→ Entries provided:

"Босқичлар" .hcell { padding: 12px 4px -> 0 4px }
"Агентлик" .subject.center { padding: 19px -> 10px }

...

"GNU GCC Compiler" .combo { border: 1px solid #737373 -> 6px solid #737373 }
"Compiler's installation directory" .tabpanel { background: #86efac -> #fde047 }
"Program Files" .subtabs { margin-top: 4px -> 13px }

--

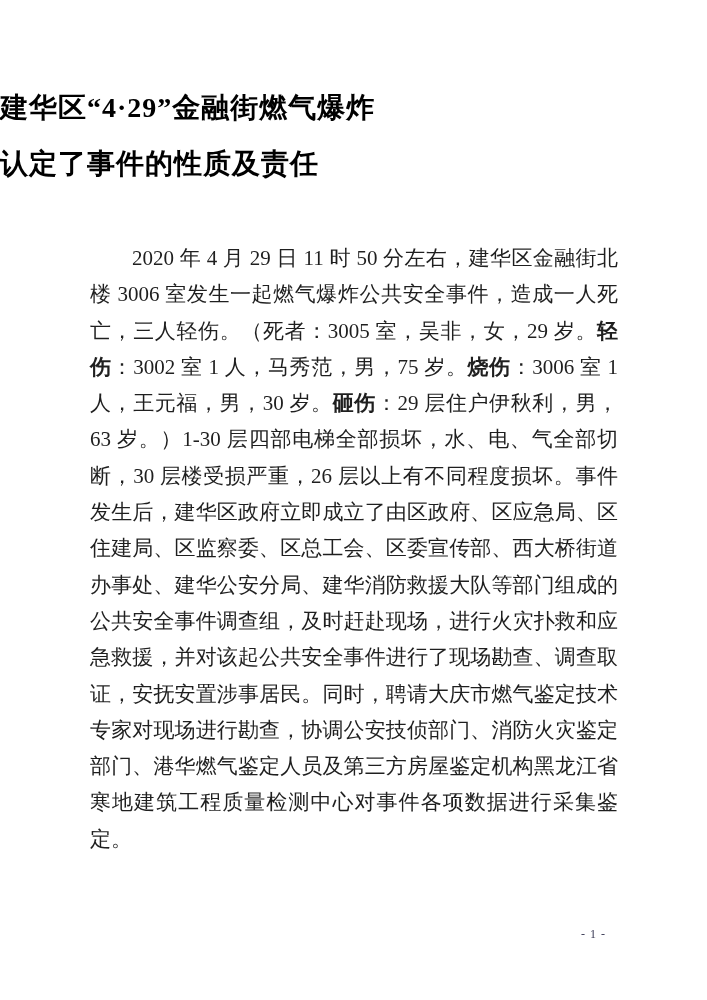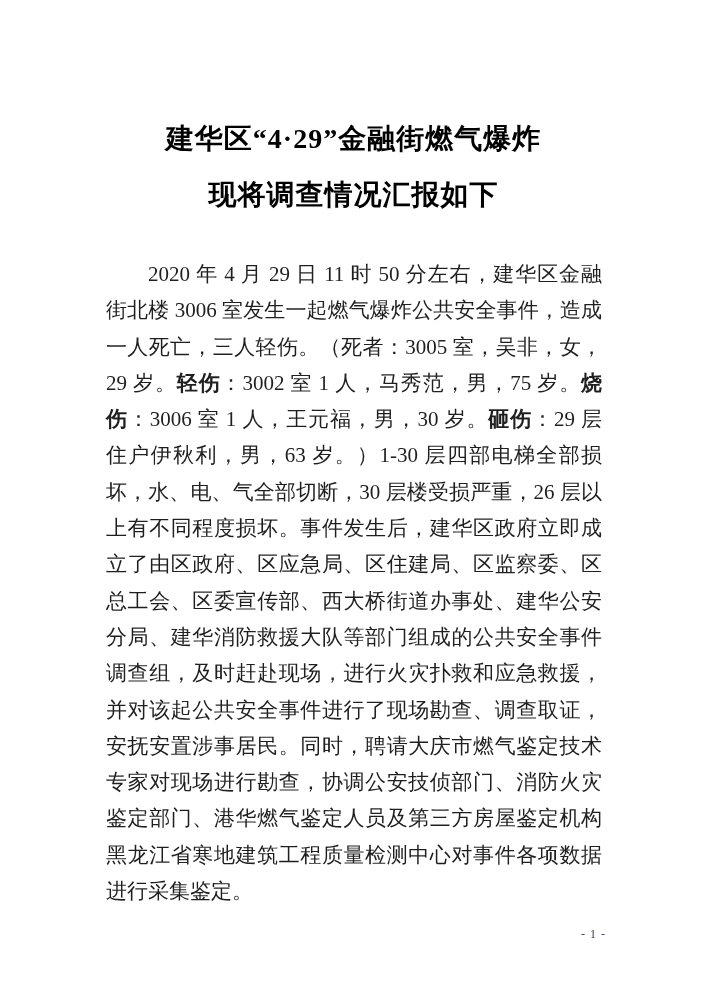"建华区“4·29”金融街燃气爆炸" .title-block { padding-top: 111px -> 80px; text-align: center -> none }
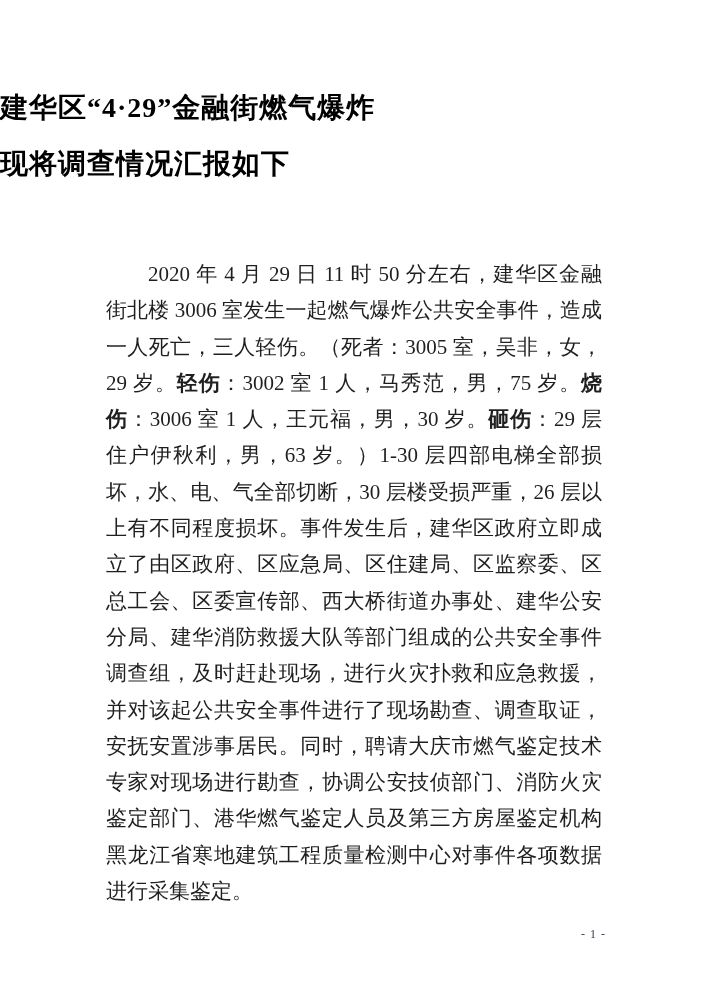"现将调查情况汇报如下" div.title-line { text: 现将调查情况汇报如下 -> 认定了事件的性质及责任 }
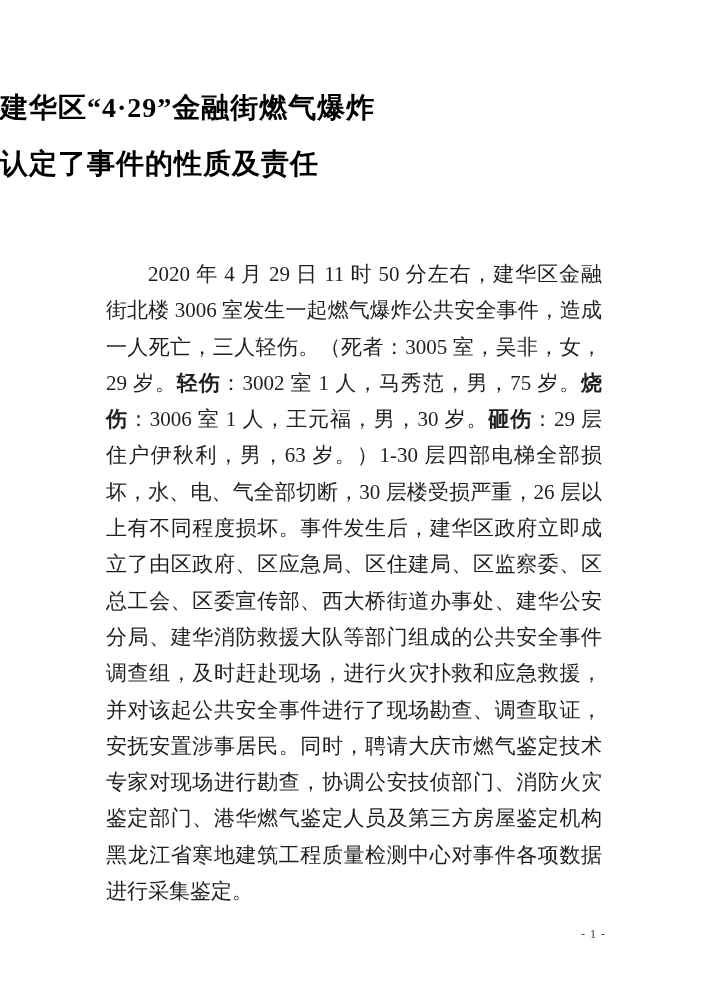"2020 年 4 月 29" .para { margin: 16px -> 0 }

→ What you have to do: In the listing above, the lines from the one containing "border: 1px solid" through the one containing "margin-top: 4px ->" must be set down exactly, with no other lines.

→ Written reply:
"GNU GCC Compiler" .combo { border: 1px solid #737373 -> 6px solid #737373 }
"Compiler's installation directory" .tabpanel { background: #86efac -> #fde047 }
"Program Files" .subtabs { margin-top: 4px -> 13px }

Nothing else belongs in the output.